Large models have demonstrated the ability to handle various complex tasks, such as writing reports, generating videos, writing code, analyzing data, operating computers, calling software, and executing tasks. They can do almost everything.
However, in actual use, ordinary users still need to learn complex prompt words and switch back and forth between different web pages and applications to find the right model or Agent to complete tasks.
In other words, AI has sufficient capabilities, but it lacks an organizational center that can transform various AI capabilities into system efficiency.
From this perspective, if Windows 95 was the operating system entrance in the PC era, then the AI era urgently needs its own "operating system". It will become a unified center connecting users, Agents, and application services, including understanding user intentions, decomposing tasks, scheduling tools, and generating results. Users only need to put forward their requirements, and the rest will be automatically completed by the system.
In the past few decades, from Windows in the PC era to iOS and Android in the mobile Internet era, applications have always been the basic unit of the online world. The process of users using mobile phones or computers has always been to open an application and then perform various operations within the application.
However, under the architecture of the AI operating system, this logic may change.
When AI can understand user needs, call tools, and automatically complete tasks, users no longer need to open multiple applications themselves. Instead, they only need to tell AI what they want to do.
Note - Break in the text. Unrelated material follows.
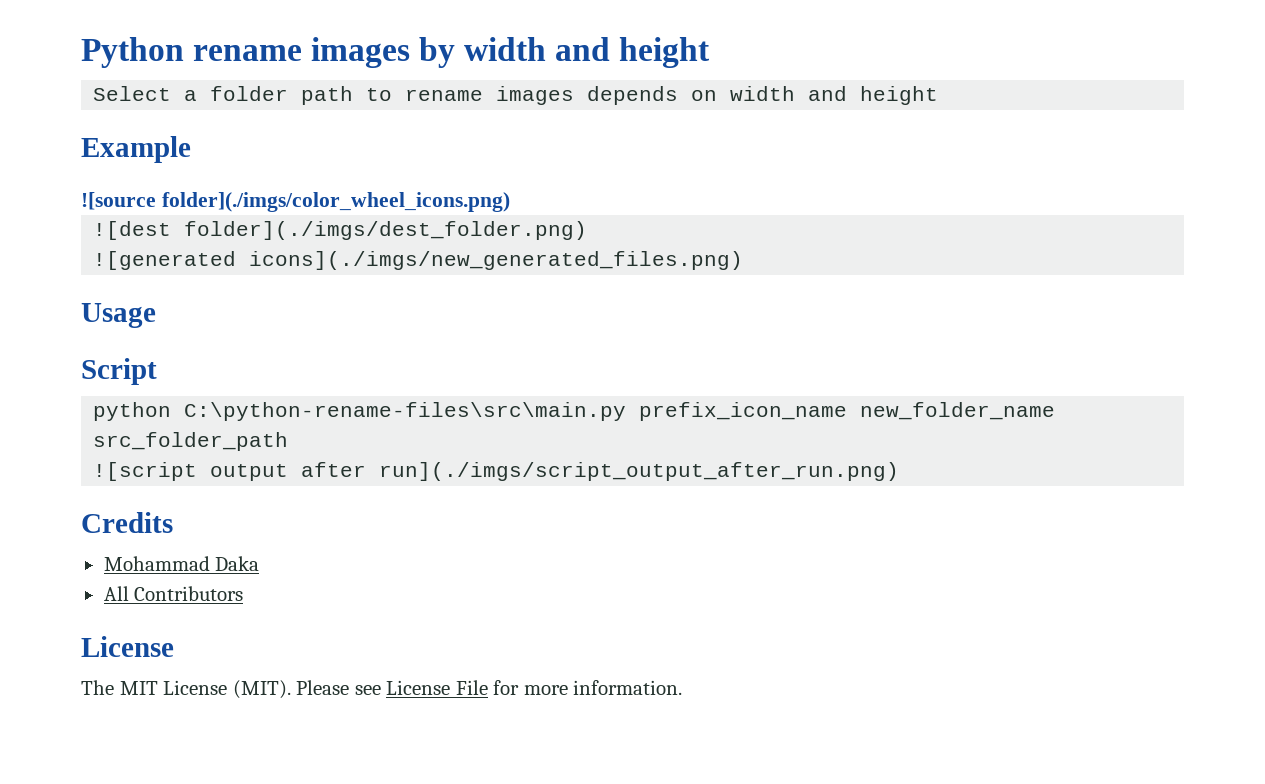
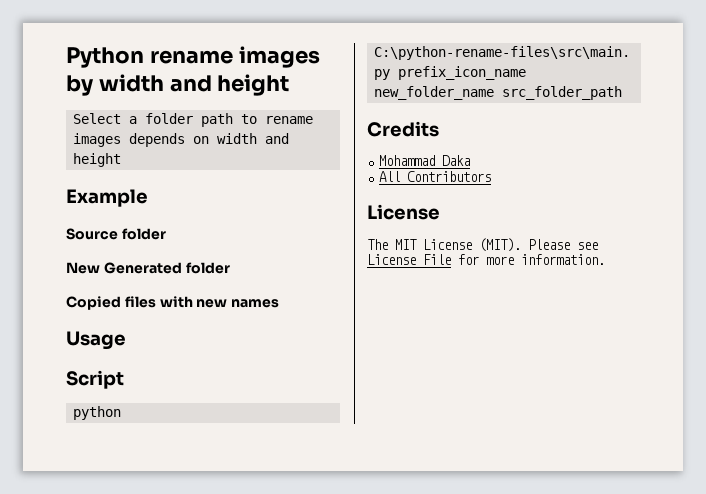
[81,192,510,212] [93,221,588,240] [93,251,744,270] ![source folder](./imgs/color_wheel_icons.png) // ![dest folder](./imgs/dest_folder.png) // ![generated icons](./imgs/new_generated_files.png) -> [66,228,166,240] [66,262,230,274] [66,296,280,310] Source folder // New Generated folder // Copied files with new names
[93,462,900,481] // ![script output after run](./imgs/script_output_after_run.png) -> (622, 93) none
AI will automatically call different services in the background and return the final result to the user.
In this mode, the structure of the computer system will become: user → AI → application service.
This means that in the AI era, computers may enter a new interaction mode, that is, intention-driven: users no longer need to learn how to use software but only need to express their intentions; the task of the computer system is to understand the intentions and automatically call various tools to complete tasks.
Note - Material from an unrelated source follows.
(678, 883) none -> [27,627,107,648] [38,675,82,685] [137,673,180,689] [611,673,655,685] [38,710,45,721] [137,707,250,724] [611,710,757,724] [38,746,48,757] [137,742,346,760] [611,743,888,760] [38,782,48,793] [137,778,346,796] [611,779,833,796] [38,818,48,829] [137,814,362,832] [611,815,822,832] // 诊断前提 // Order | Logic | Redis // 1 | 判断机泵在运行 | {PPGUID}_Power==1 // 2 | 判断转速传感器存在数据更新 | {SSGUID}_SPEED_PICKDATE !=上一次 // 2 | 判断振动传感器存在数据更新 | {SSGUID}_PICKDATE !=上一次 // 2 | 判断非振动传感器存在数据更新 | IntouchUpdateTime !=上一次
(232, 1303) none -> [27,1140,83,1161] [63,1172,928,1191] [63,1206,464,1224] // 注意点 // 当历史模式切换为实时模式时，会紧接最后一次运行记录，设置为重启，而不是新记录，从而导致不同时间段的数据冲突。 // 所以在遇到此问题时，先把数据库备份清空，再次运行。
So, in what form will such an AI operating system appear? Currently, the industry is at the intersection of multiple paths of evolution.
One possibility is a new hardware entrance. OpenAI has invited Jony Ive, the designer of the first-generation iPhone, to participate in the research and development of the first artificial intelligence consumer product, hoping that he can replicate the success he achieved when designing Apple's most iconic products such as the iPod, iPhone, and iPad.
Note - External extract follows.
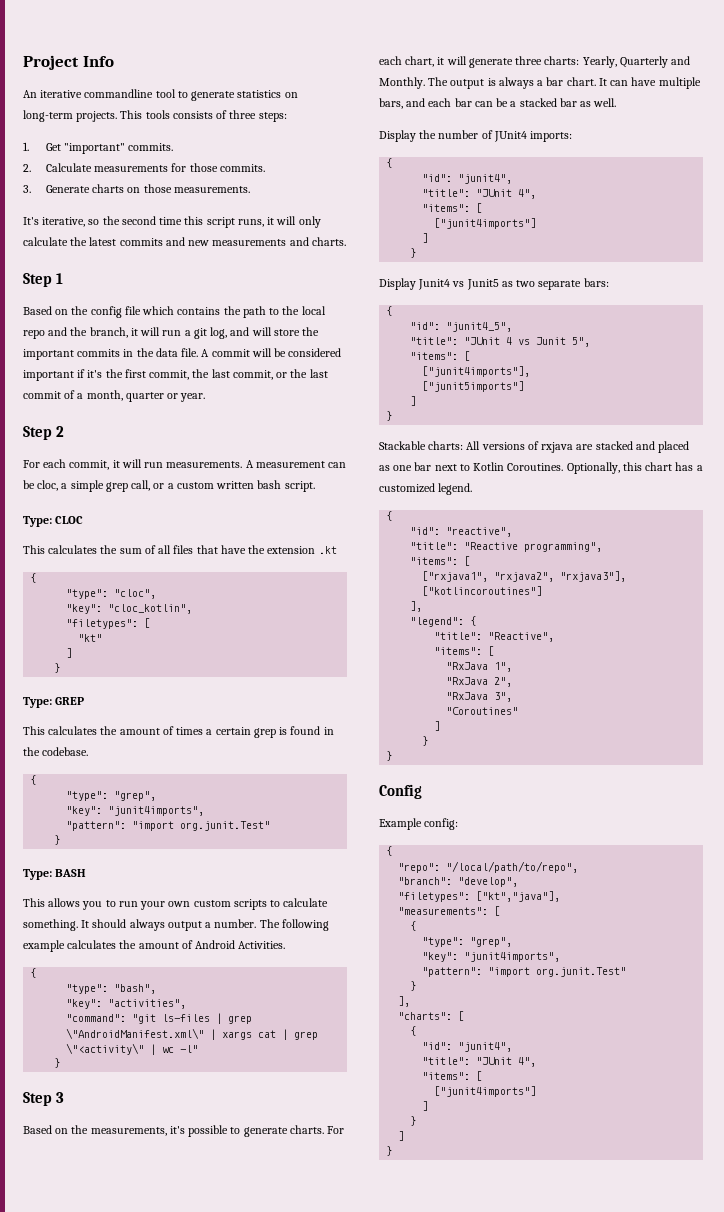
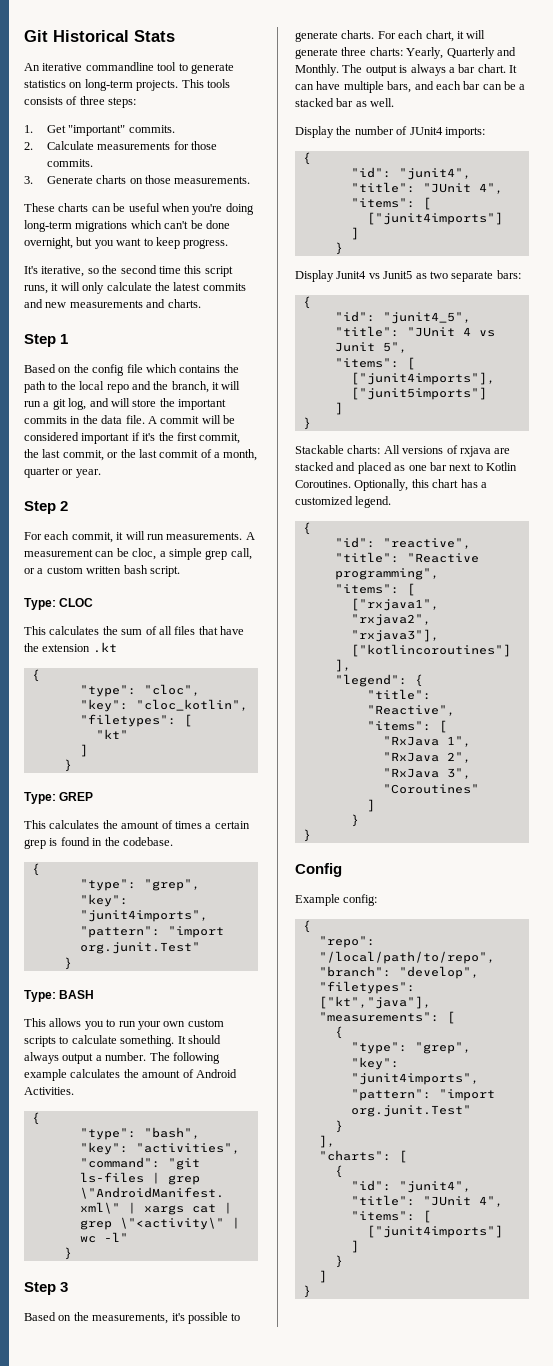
[23,55,114,70] Project Info -> [24,30,175,42] Git Historical Stats
(250, 189) none -> [24,203,254,215] [24,220,230,232] [24,237,229,249] // These charts can be useful when you're doing long-term migrations which can't be done overnight, but you want to keep progress.

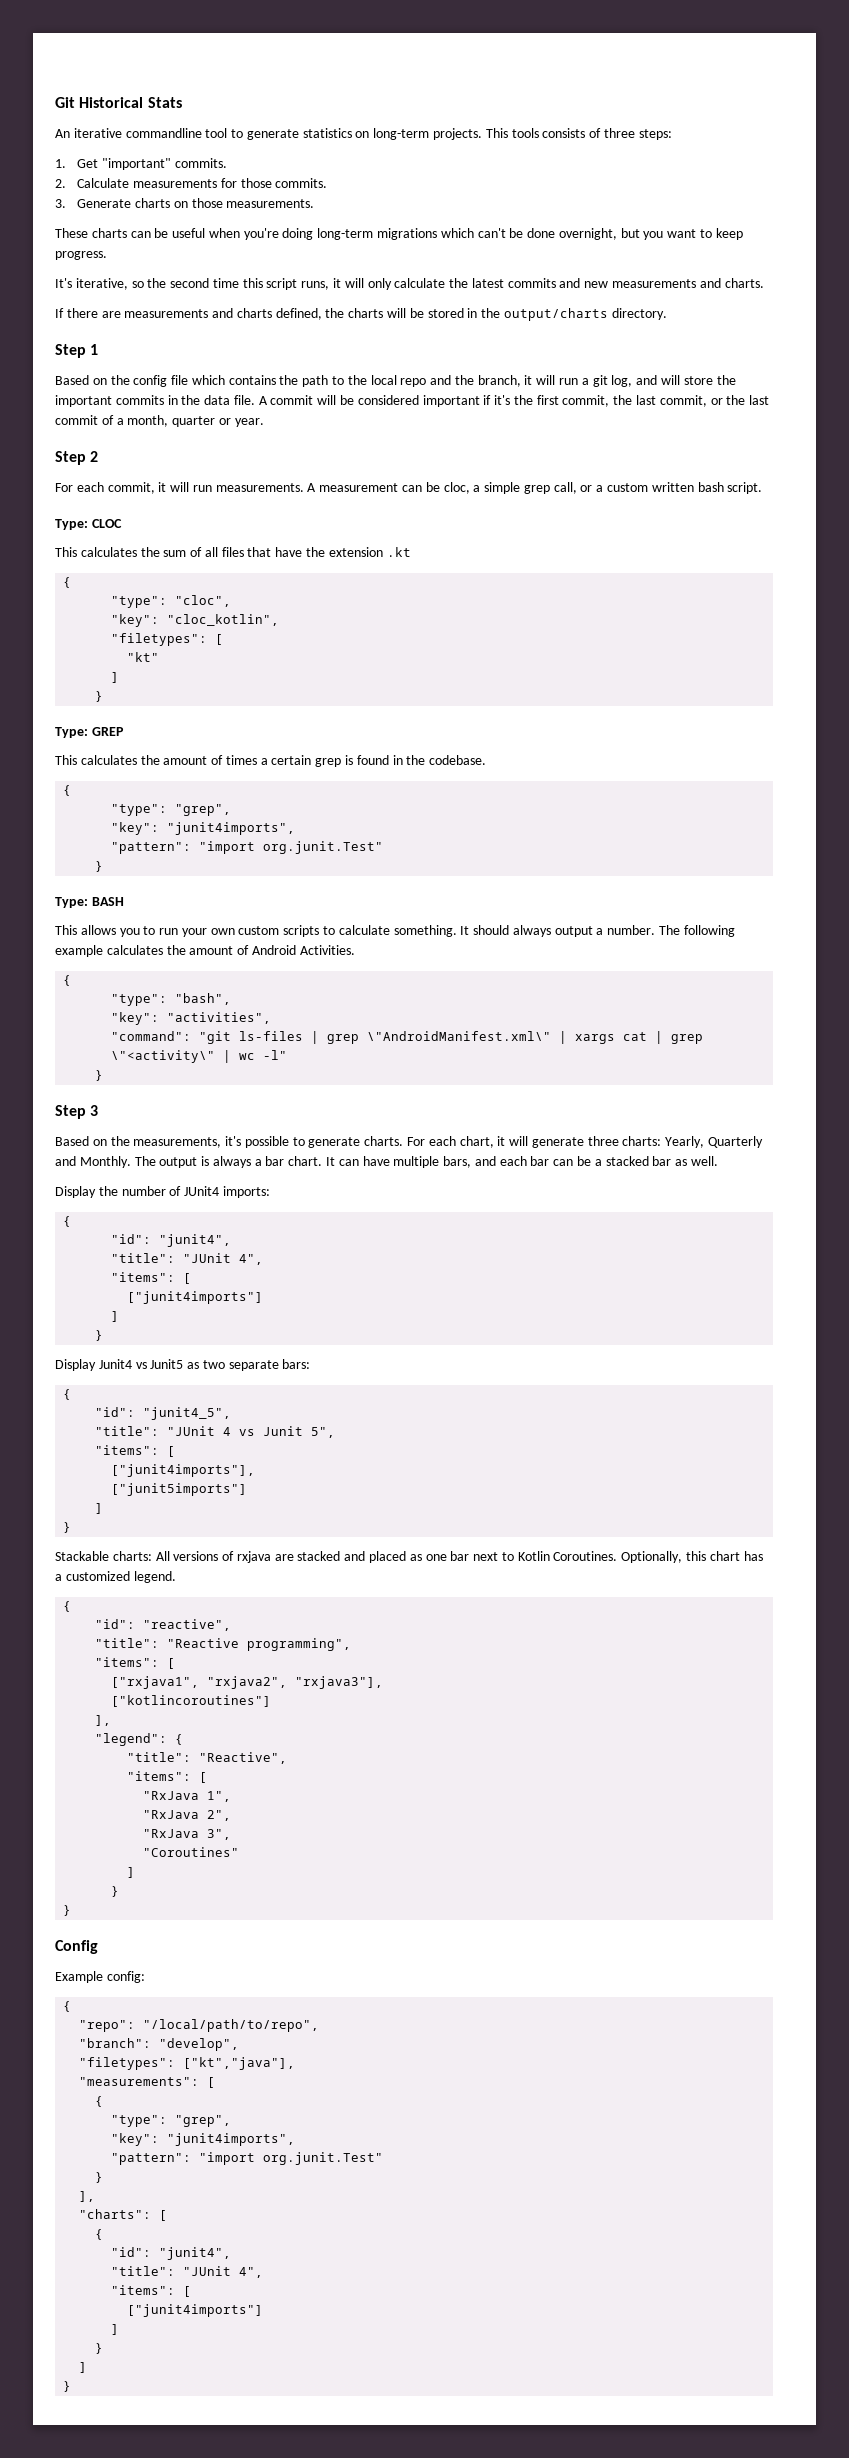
(201, 303) none -> [55,308,667,321] // If there are measurements and charts defined, the charts will be stored in the output/charts directory.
According to foreign media reports, this product is positioned as a "third core device" that can be put in a pocket or placed on a desk with a MacBook Pro and an iPhone. Moreover, this device will be small and portable, able to sense the surrounding environment and living situations, and have no screen at all.
Another possibility is to establish an AI entrance on top of super apps. Platform companies such as Tencent and Alibaba are trying to re - integrate their existing application ecosystems through AI, allowing users to call various service capabilities through a single entrance.
Regardless of the form, if this model truly matures, then AI may become the core infrastructure of the next - generation computing platform after PCs and the mobile Internet. Under this new architecture, today's traffic distribution system centered around Apps may also be rewritten, and real commercial power will shift from "application traffic" to "intention distribution rights".